A Hurricane, a Tweet, and Schadenfreude

We feel schadenfreude more than we typically admit.

“I’m rooting for a direct hit on Mar-a-Lago!” tweeted Kim Campbell, former Canadian Prime Minister, when Dorian was still a developing hurricane. Her anticipated schadenfreude at the prospect of the hurricane hitting President Trump's resort in Palm Beach, Florida was thoughtless and insensitive. It prompted a spate of scolding reactions, causing Campbell to apologize and remove the tweet, putting it down to “sarcasm—not a serious wish of harm.

Schadenfreude occupies a conflicted space among social emotions. Although we are shamed when we express it, the emotion is commonly felt nonetheless, often camouflaged by its opposite, crocodile tears.

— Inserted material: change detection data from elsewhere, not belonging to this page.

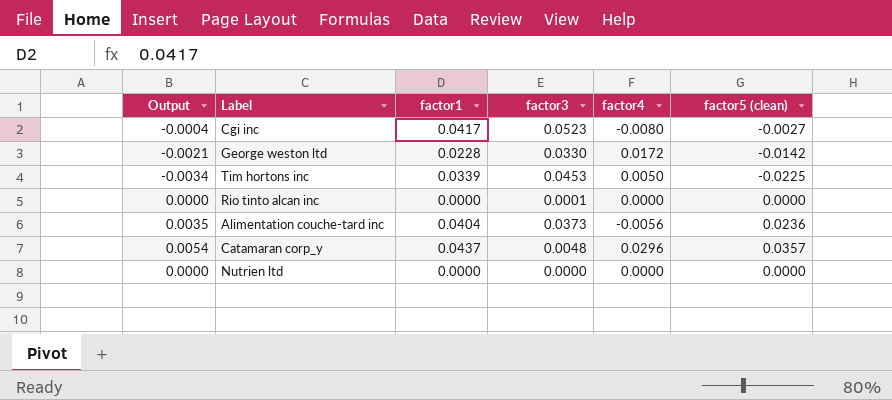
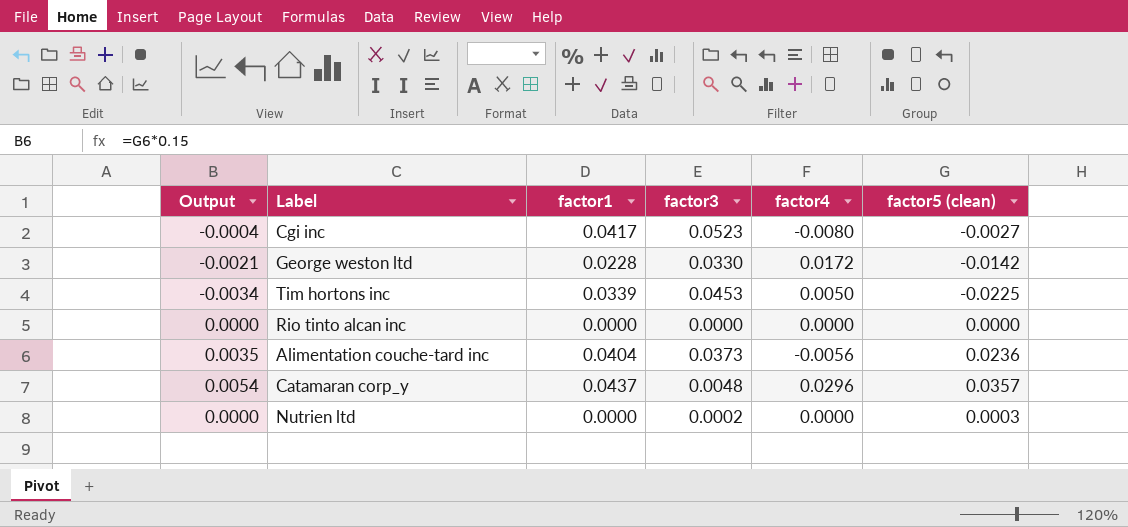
Rio tinto alcan inc | factor3: 0.0001 -> 0.0000
Nutrien ltd | factor3: 0.0000 -> 0.0002
Nutrien ltd | factor5 (clean): 0.0000 -> 0.0003

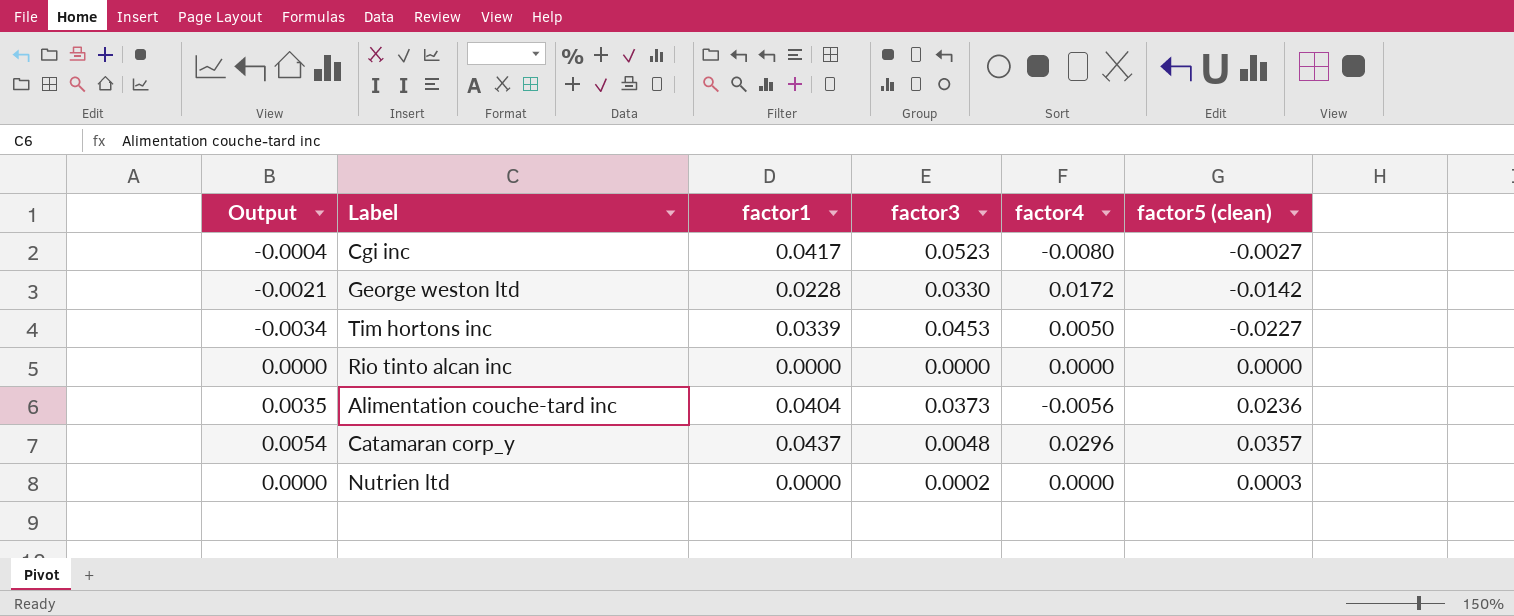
Tim hortons inc | factor5 (clean): -0.0225 -> -0.0227

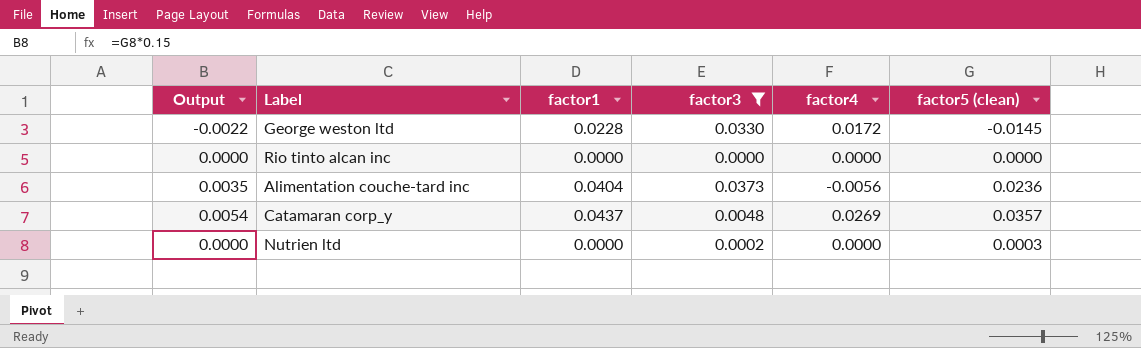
filter: none -> factor3 <= 0.0373
George weston ltd | Output: -0.0021 -> -0.0022
George weston ltd | factor5 (clean): -0.0142 -> -0.0145
Catamaran corp_y | factor4: 0.0296 -> 0.0269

One reason we feel schadenfreude is that we often benefit from misfortunes happening to others, and pleasure is a natural result. However, the pleasure might come mixed with empathy. Campbell has passionate concerns about climate change. The hurricane was going to hit somewhere. Perhaps having Mar-a-Lago be that place would cause President Trump, a climate change skeptic, to stop denying the obvious. Campbell’s concerns are shared by virtually all climate scientists and the increasing majority of people. In this sense, her anticipated pleasure, unseemly at it was, had a collective, unselfish shade to it.

We enjoy the suffering of people we dislike, and Campbell clearly dislikes President Trump. The basis for anyone's likes and dislikes can be questioned, but in this case, she has plenty of company. Deservingness enters the equation here too.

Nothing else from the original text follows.